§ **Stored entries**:
Content starts

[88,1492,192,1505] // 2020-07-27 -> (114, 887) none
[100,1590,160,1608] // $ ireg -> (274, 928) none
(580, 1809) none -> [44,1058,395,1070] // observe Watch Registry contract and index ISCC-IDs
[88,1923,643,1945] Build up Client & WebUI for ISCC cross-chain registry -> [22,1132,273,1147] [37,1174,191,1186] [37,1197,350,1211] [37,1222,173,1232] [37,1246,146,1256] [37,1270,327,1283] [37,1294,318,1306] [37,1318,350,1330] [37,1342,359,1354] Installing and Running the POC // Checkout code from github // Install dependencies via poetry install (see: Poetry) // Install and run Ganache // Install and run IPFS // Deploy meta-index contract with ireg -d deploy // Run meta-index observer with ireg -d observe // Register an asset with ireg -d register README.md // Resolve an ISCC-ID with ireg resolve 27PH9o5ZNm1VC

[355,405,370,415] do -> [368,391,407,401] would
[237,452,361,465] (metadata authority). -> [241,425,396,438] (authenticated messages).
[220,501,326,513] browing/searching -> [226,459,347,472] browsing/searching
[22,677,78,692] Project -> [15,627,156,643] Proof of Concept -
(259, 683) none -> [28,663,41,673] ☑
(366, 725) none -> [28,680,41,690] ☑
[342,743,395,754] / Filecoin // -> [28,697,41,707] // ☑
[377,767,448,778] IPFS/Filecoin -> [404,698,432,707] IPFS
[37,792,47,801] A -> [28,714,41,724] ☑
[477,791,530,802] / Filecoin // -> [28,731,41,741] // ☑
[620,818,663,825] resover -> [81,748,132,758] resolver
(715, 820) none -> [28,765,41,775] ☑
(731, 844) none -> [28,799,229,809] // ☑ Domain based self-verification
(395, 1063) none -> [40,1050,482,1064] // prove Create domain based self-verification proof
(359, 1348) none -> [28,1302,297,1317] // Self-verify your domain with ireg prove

Content ends

§ **Exercise brief**: Copy out the records above exactly and completely.

§ **Solution below**:
[88,1492,192,1505] // 2020-07-27 -> (114, 887) none
[100,1590,160,1608] // $ ireg -> (274, 928) none
(580, 1809) none -> [44,1058,395,1070] // observe Watch Registry contract and index ISCC-IDs
[88,1923,643,1945] Build up Client & WebUI for ISCC cross-chain registry -> [22,1132,273,1147] [37,1174,191,1186] [37,1197,350,1211] [37,1222,173,1232] [37,1246,146,1256] [37,1270,327,1283] [37,1294,318,1306] [37,1318,350,1330] [37,1342,359,1354] Installing and Running the POC // Checkout code from github // Install dependencies via poetry install (see: Poetry) // Install and run Ganache // Install and run IPFS // Deploy meta-index contract with ireg -d deploy // Run meta-index observer with ireg -d observe // Register an asset with ireg -d register README.md // Resolve an ISCC-ID with ireg resolve 27PH9o5ZNm1VC

[355,405,370,415] do -> [368,391,407,401] would
[237,452,361,465] (metadata authority). -> [241,425,396,438] (authenticated messages).
[220,501,326,513] browing/searching -> [226,459,347,472] browsing/searching
[22,677,78,692] Project -> [15,627,156,643] Proof of Concept -
(259, 683) none -> [28,663,41,673] ☑
(366, 725) none -> [28,680,41,690] ☑
[342,743,395,754] / Filecoin // -> [28,697,41,707] // ☑
[377,767,448,778] IPFS/Filecoin -> [404,698,432,707] IPFS
[37,792,47,801] A -> [28,714,41,724] ☑
[477,791,530,802] / Filecoin // -> [28,731,41,741] // ☑
[620,818,663,825] resover -> [81,748,132,758] resolver
(715, 820) none -> [28,765,41,775] ☑
(731, 844) none -> [28,799,229,809] // ☑ Domain based self-verification
(395, 1063) none -> [40,1050,482,1064] // prove Create domain based self-verification proof
(359, 1348) none -> [28,1302,297,1317] // Self-verify your domain with ireg prove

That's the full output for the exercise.